#### LISTED ENTRIES:
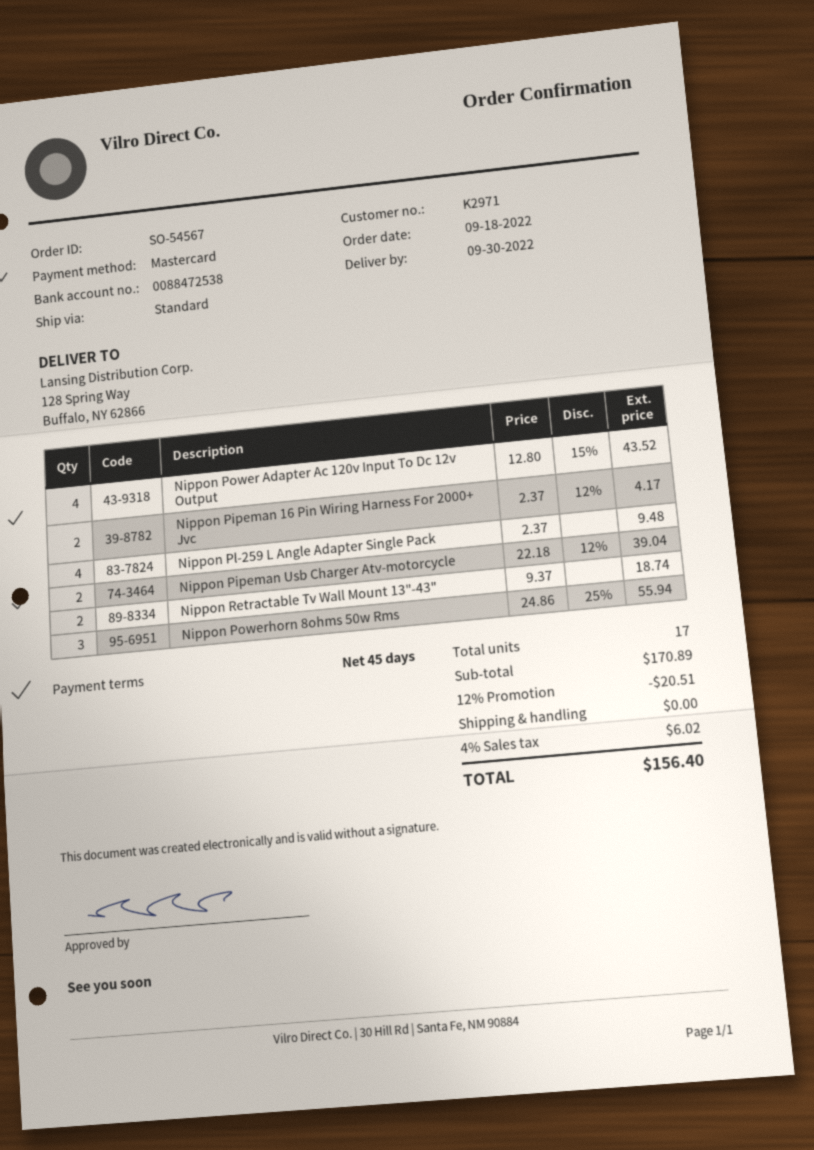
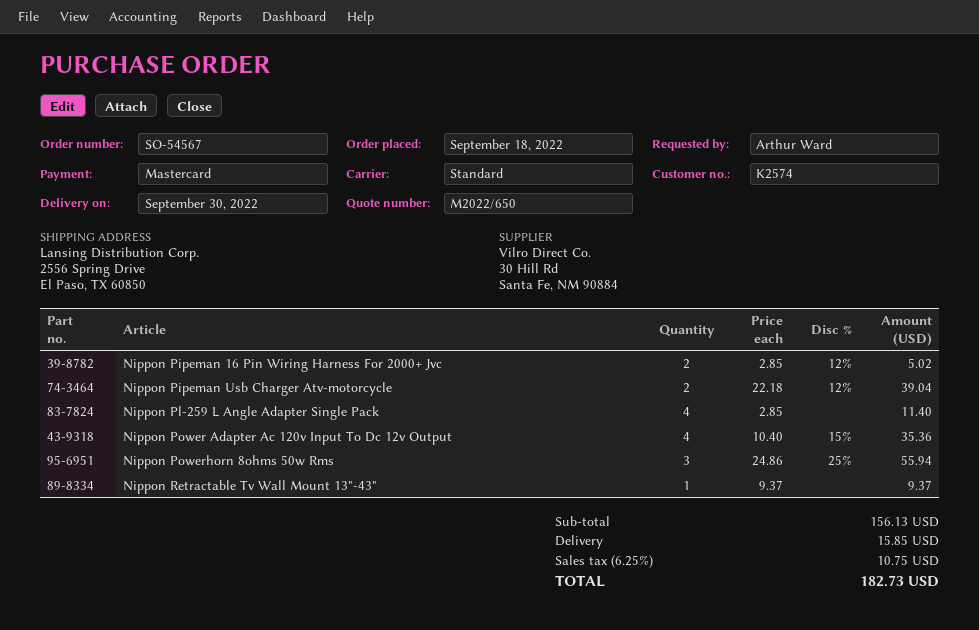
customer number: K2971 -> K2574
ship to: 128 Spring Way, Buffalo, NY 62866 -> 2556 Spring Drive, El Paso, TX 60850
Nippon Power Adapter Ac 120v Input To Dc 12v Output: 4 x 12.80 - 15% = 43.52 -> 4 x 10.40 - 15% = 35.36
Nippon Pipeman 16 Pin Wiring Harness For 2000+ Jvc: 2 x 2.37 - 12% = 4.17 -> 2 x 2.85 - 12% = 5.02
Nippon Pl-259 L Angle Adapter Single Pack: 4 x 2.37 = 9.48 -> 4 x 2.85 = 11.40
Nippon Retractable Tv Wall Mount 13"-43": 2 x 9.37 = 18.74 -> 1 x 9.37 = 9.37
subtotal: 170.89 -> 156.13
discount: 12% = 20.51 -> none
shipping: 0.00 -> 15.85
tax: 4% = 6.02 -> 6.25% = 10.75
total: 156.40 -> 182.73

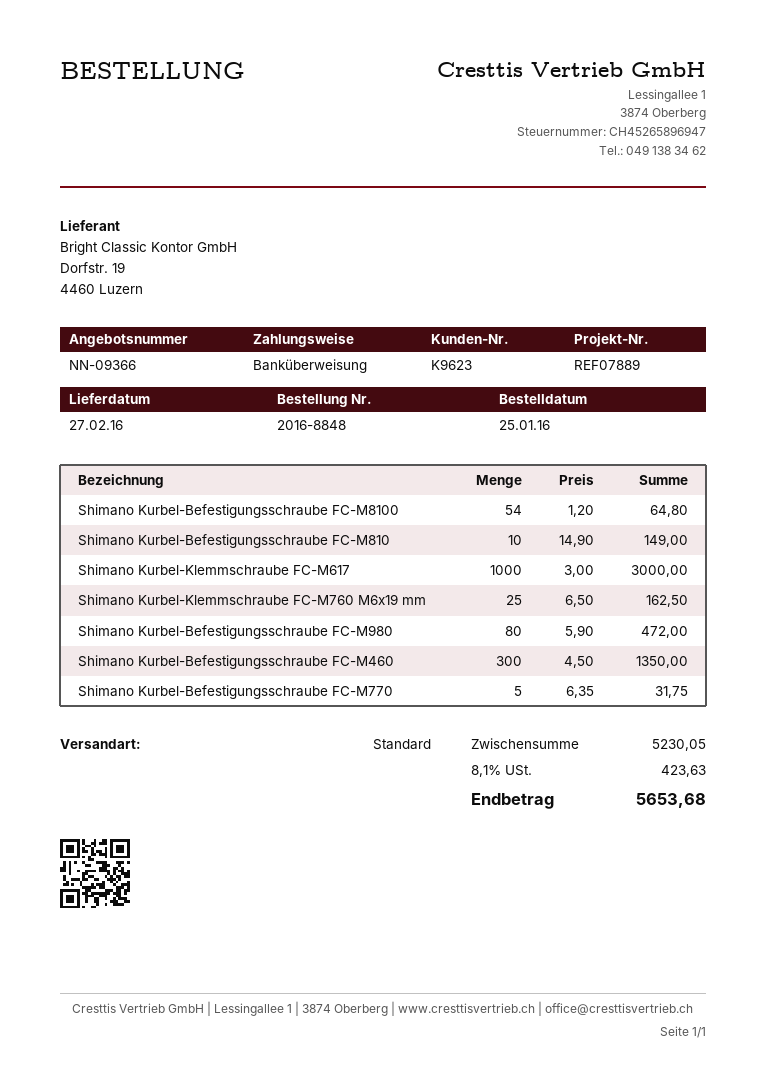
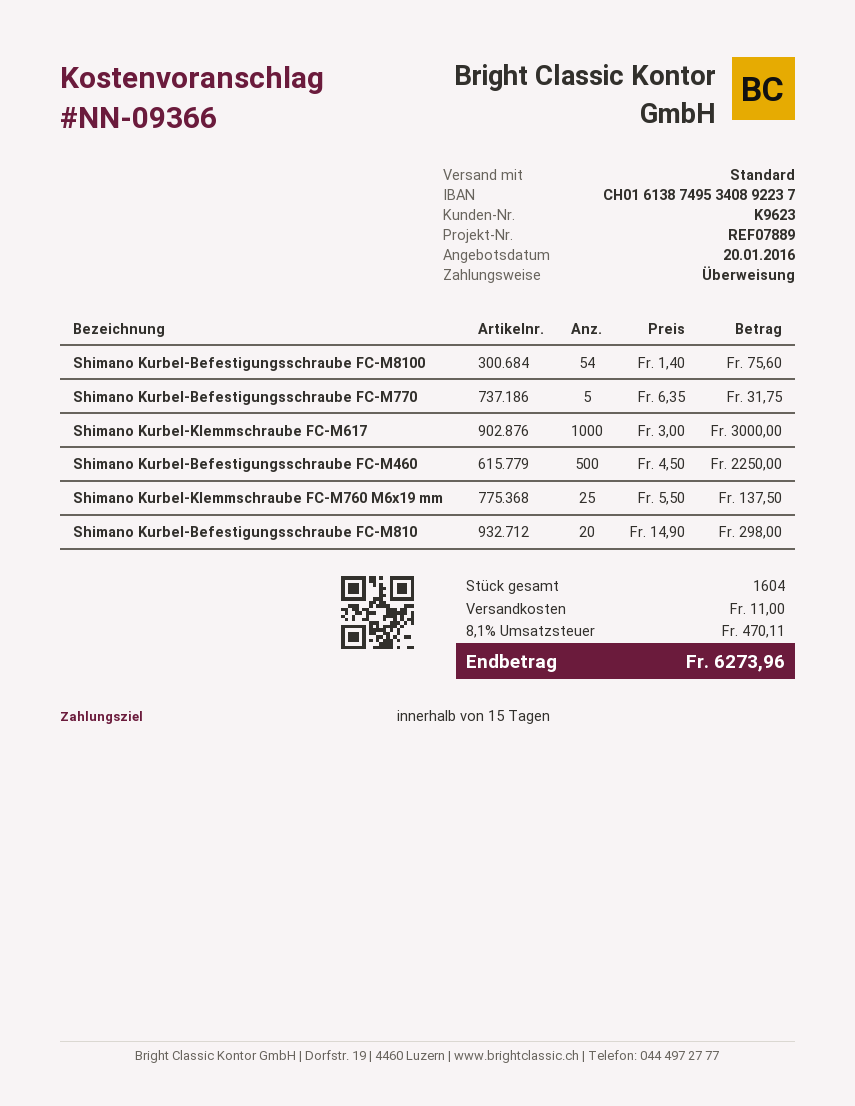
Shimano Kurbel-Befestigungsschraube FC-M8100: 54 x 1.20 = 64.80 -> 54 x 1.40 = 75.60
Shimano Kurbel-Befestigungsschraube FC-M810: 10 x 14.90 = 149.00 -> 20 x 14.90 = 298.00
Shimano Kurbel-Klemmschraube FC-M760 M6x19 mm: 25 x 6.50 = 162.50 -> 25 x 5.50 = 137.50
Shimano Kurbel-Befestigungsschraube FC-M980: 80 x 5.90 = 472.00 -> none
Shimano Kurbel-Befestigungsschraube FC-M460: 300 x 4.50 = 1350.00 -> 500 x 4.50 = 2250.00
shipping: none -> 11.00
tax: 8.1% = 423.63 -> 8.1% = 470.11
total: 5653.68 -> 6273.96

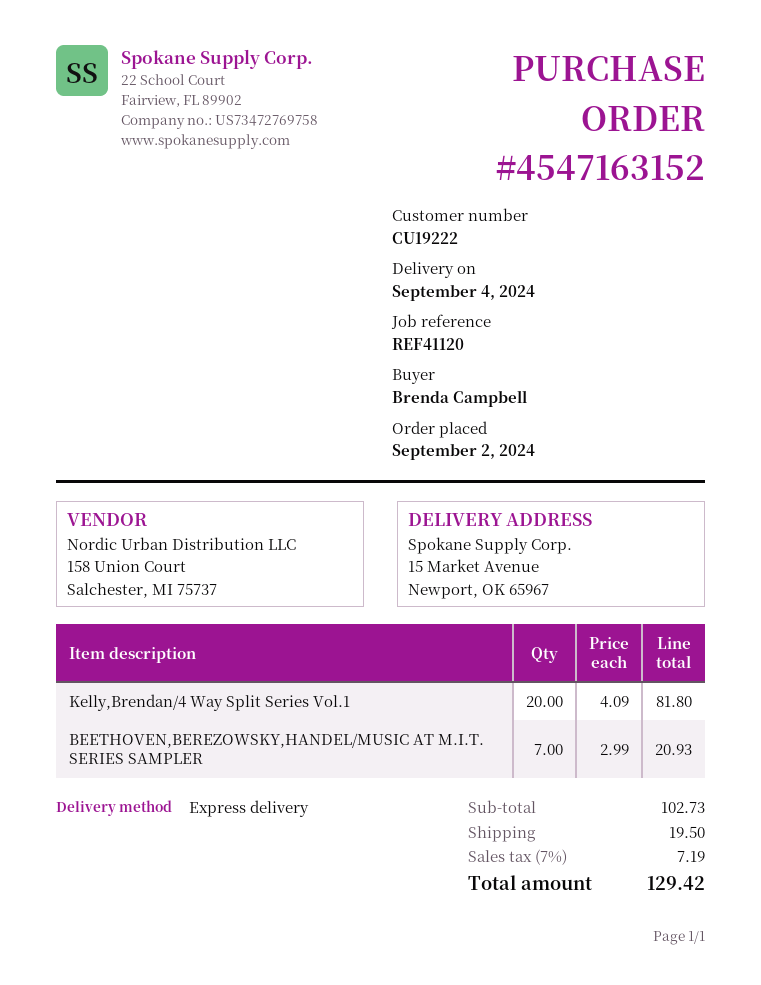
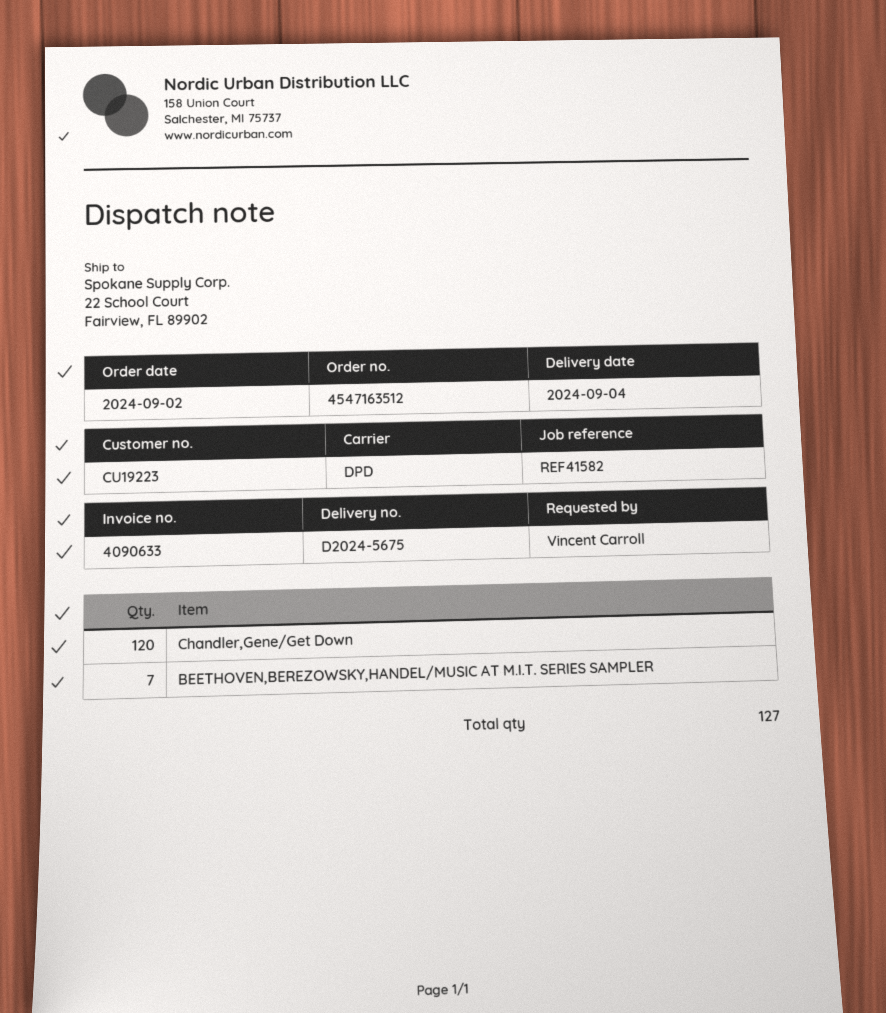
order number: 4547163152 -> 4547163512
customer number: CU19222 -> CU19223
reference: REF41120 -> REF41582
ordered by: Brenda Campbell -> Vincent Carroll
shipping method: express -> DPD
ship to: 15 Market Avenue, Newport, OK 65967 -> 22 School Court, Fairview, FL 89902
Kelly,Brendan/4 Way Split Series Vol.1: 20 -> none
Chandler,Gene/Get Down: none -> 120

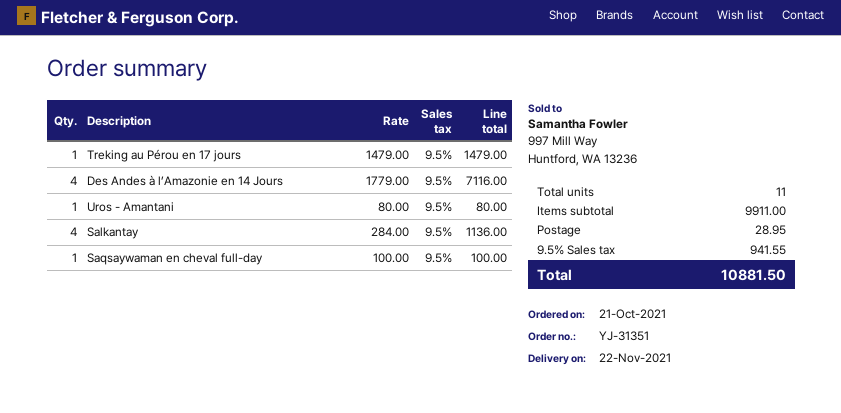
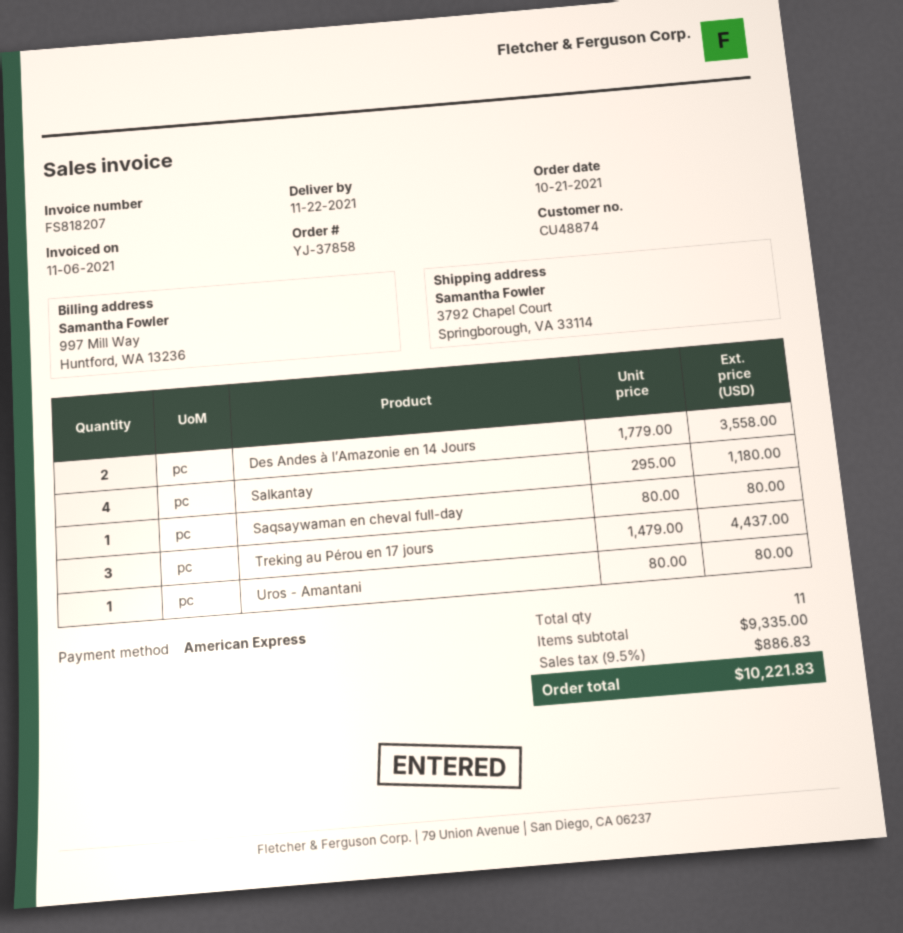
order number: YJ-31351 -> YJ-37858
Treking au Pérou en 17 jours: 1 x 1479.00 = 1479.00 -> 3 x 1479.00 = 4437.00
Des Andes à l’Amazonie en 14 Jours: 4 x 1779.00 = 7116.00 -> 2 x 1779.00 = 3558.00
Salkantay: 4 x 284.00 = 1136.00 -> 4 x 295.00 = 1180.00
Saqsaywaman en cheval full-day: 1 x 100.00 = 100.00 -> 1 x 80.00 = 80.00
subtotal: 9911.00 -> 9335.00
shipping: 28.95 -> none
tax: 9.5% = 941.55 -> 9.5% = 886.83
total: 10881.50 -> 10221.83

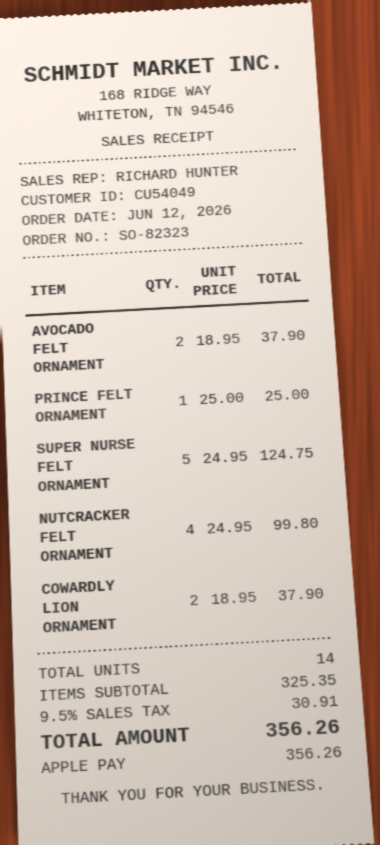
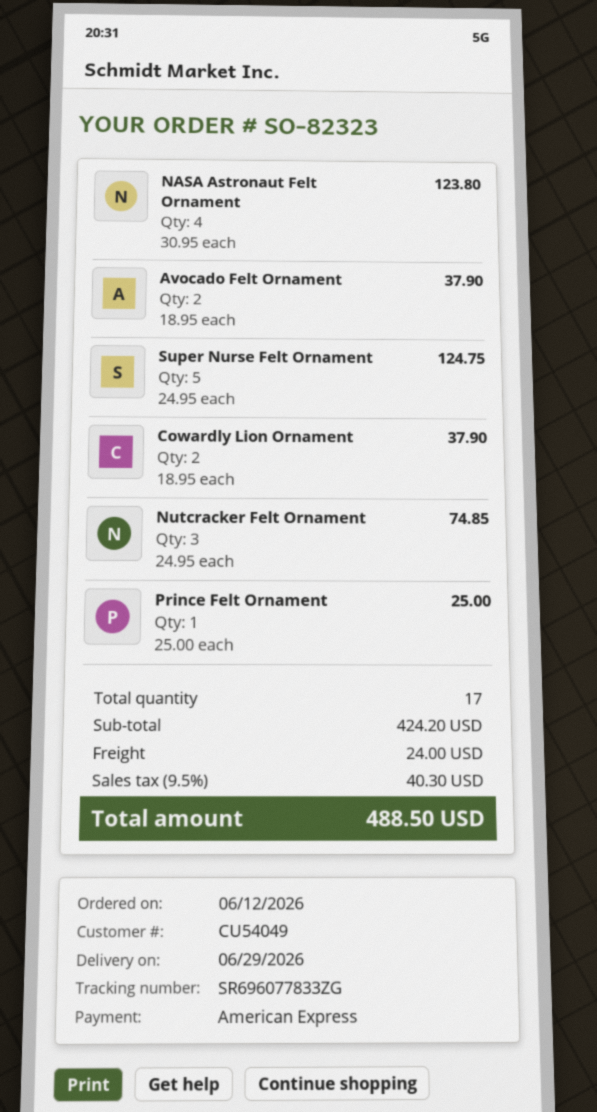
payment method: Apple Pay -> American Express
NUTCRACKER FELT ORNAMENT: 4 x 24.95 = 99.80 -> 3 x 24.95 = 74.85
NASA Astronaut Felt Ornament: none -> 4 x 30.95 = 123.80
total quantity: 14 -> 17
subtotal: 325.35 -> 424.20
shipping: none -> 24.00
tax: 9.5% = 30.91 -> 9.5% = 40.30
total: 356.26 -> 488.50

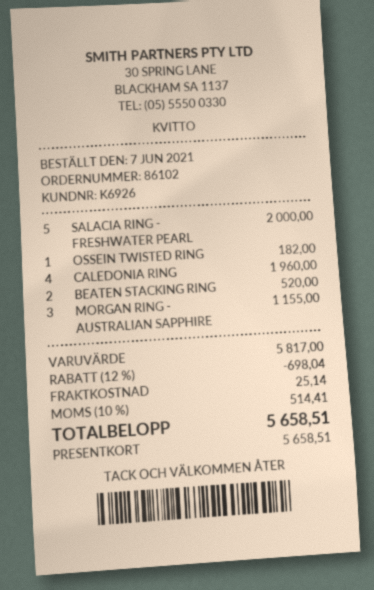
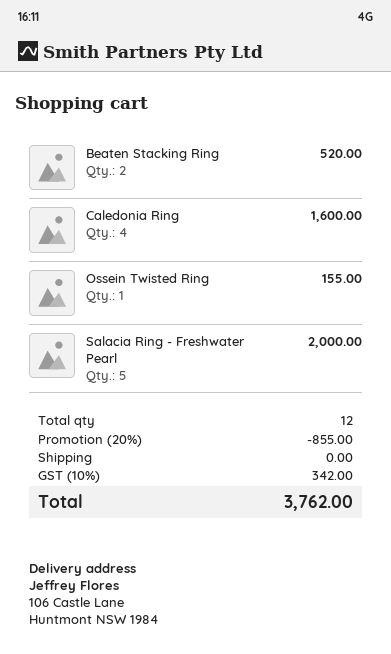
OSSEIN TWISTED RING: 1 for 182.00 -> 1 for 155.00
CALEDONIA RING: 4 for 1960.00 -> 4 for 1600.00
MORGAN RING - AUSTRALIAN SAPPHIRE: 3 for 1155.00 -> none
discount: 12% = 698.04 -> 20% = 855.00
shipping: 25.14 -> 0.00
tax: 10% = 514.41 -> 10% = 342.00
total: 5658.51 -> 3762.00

#### TASK BRIEF:
If an entry holds a picture, skip the picture and print the rest of the data exactly.

#### ANSWER SECTION:
customer number: K2971 -> K2574
ship to: 128 Spring Way, Buffalo, NY 62866 -> 2556 Spring Drive, El Paso, TX 60850
Nippon Power Adapter Ac 120v Input To Dc 12v Output: 4 x 12.80 - 15% = 43.52 -> 4 x 10.40 - 15% = 35.36
Nippon Pipeman 16 Pin Wiring Harness For 2000+ Jvc: 2 x 2.37 - 12% = 4.17 -> 2 x 2.85 - 12% = 5.02
Nippon Pl-259 L Angle Adapter Single Pack: 4 x 2.37 = 9.48 -> 4 x 2.85 = 11.40
Nippon Retractable Tv Wall Mount 13"-43": 2 x 9.37 = 18.74 -> 1 x 9.37 = 9.37
subtotal: 170.89 -> 156.13
discount: 12% = 20.51 -> none
shipping: 0.00 -> 15.85
tax: 4% = 6.02 -> 6.25% = 10.75
total: 156.40 -> 182.73

Shimano Kurbel-Befestigungsschraube FC-M8100: 54 x 1.20 = 64.80 -> 54 x 1.40 = 75.60
Shimano Kurbel-Befestigungsschraube FC-M810: 10 x 14.90 = 149.00 -> 20 x 14.90 = 298.00
Shimano Kurbel-Klemmschraube FC-M760 M6x19 mm: 25 x 6.50 = 162.50 -> 25 x 5.50 = 137.50
Shimano Kurbel-Befestigungsschraube FC-M980: 80 x 5.90 = 472.00 -> none
Shimano Kurbel-Befestigungsschraube FC-M460: 300 x 4.50 = 1350.00 -> 500 x 4.50 = 2250.00
shipping: none -> 11.00
tax: 8.1% = 423.63 -> 8.1% = 470.11
total: 5653.68 -> 6273.96

order number: 4547163152 -> 4547163512
customer number: CU19222 -> CU19223
reference: REF41120 -> REF41582
ordered by: Brenda Campbell -> Vincent Carroll
shipping method: express -> DPD
ship to: 15 Market Avenue, Newport, OK 65967 -> 22 School Court, Fairview, FL 89902
Kelly,Brendan/4 Way Split Series Vol.1: 20 -> none
Chandler,Gene/Get Down: none -> 120

order number: YJ-31351 -> YJ-37858
Treking au Pérou en 17 jours: 1 x 1479.00 = 1479.00 -> 3 x 1479.00 = 4437.00
Des Andes à l’Amazonie en 14 Jours: 4 x 1779.00 = 7116.00 -> 2 x 1779.00 = 3558.00
Salkantay: 4 x 284.00 = 1136.00 -> 4 x 295.00 = 1180.00
Saqsaywaman en cheval full-day: 1 x 100.00 = 100.00 -> 1 x 80.00 = 80.00
subtotal: 9911.00 -> 9335.00
shipping: 28.95 -> none
tax: 9.5% = 941.55 -> 9.5% = 886.83
total: 10881.50 -> 10221.83

payment method: Apple Pay -> American Express
NUTCRACKER FELT ORNAMENT: 4 x 24.95 = 99.80 -> 3 x 24.95 = 74.85
NASA Astronaut Felt Ornament: none -> 4 x 30.95 = 123.80
total quantity: 14 -> 17
subtotal: 325.35 -> 424.20
shipping: none -> 24.00
tax: 9.5% = 30.91 -> 9.5% = 40.30
total: 356.26 -> 488.50

OSSEIN TWISTED RING: 1 for 182.00 -> 1 for 155.00
CALEDONIA RING: 4 for 1960.00 -> 4 for 1600.00
MORGAN RING - AUSTRALIAN SAPPHIRE: 3 for 1155.00 -> none
discount: 12% = 698.04 -> 20% = 855.00
shipping: 25.14 -> 0.00
tax: 10% = 514.41 -> 10% = 342.00
total: 5658.51 -> 3762.00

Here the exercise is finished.